Currently, if a user tries to access an index that is larger than the dataset length or tensor length, an internal error is thrown which is not easy to understand.
Description of the possible solution
We can catch the error and throw a more descriptive error that's easier to understand.
Example of when the error is thrown:-
ds = hub.dataset("path/to/dataset")
ds.create_tensor("xyz")
for i in range(10):
ds.xyz.append(i)
# now length of xyz and ds is 10
ds[20] # throws error
ds.xyz[89] # throws error
Hello! Do we wish to output the details of the tensor that did not have the index specified? I am guessing that would be much more helpful in debugging.
Hey @neel2299! We can certainly display the tensor name in case the error we're catching is happening while indexing into a tensor.
Great!!
I tried it and got an error raised from validate method(s) in index.py as shown above. The error made me think that even dataset was using tensors to validate(may be changing tensor to dataset in that error message for datasets will help).

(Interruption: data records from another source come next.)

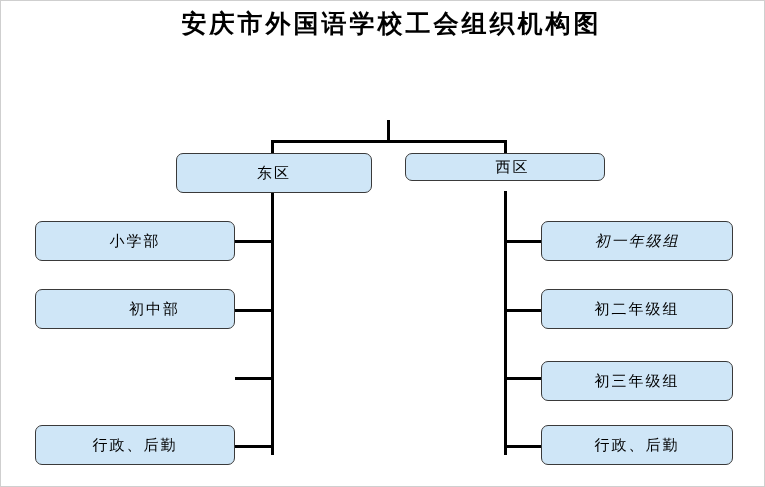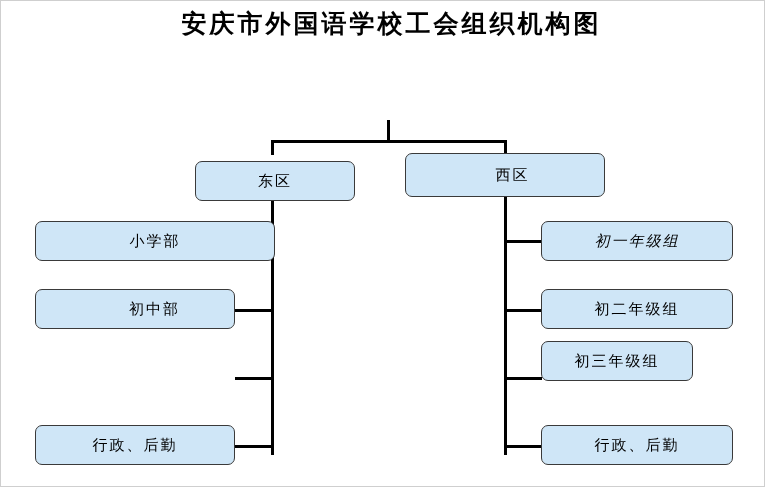--- a/index.html
+++ b/index.html
@@ -72,25 +72,25 @@
   <div class="conn h" style="left:234px; top:376px; width:38px;"></div>
   <div class="conn h" style="left:234px; top:444px; width:38px;"></div>
 
   <div class="conn v" style="left:503px; top:190px; height:264px;"></div>
   <div class="conn h" style="left:503px; top:239px; width:38px;"></div>
   <div class="conn h" style="left:503px; top:308px; width:38px;"></div>
   <div class="conn h" style="left:503px; top:376px; width:38px;"></div>
   <div class="conn h" style="left:503px; top:444px; width:38px;"></div>
 
 
-  <div class="node" style="left:175px; top:160px; width:160px; height:40px;margin-left:19px;">东区</div>
-  <div class="node" style="left:404px; top:152px; width:200px; height:44px;padding-left:15px;">西区</div>
+  <div class="node" style="left:175px; top:152px; width:196px; height:40px;">东区</div>
+  <div class="node" style="left:404px; top:152px; width:200px; height:28px;padding-left:15px;">西区</div>
 
-  <div class="node" style="left:34px; top:220px; width:240px; height:40px;">小学部</div>
+  <div class="node" style="left:34px; top:220px; width:200px; height:40px;">小学部</div>
   <div class="node" style="left:34px; top:288px; width:200px; height:40px;padding-left:39px;">初中部</div>
   <div class="node" style="left:34px; top:424px; width:200px; height:40px;">行政、后勤</div>
 
   <div class="node" style="left:540px; top:220px; width:192px; height:40px;font-style:italic;">初一年级组</div>
   <div class="node" style="left:540px; top:288px; width:192px; height:40px;">初二年级组</div>
-  <div class="node" style="left:540px; top:340px; width:152px; height:40px;">初三年级组</div>
+  <div class="node" style="left:540px; top:360px; width:192px; height:40px;">初三年级组</div>
   <div class="node" style="left:540px; top:424px; width:192px; height:40px;">行政、后勤</div>
 
 </div>
 
 </body></html>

we can use if-else statements for this to show if the length is greater than 10 then show up the error
can you assign this to me i want to work in this issue
Is this issue available? Can I work on this issue?
@AbhinavTuli Do I have to raise an exception in the __getitem__
method if self.index
is greater than the length of the list then print the required message else return the item.
Like this :-
if isinstance(item, str):
if(Index > self.__len__):
raise IndexError("Index out of range")
else:
fullpath = posixpath.join(self.group_index, item)
tensor = self._get_tensor_from_root(fullpath)
Hello, I would like to work on this issue. Could you please assign it to me?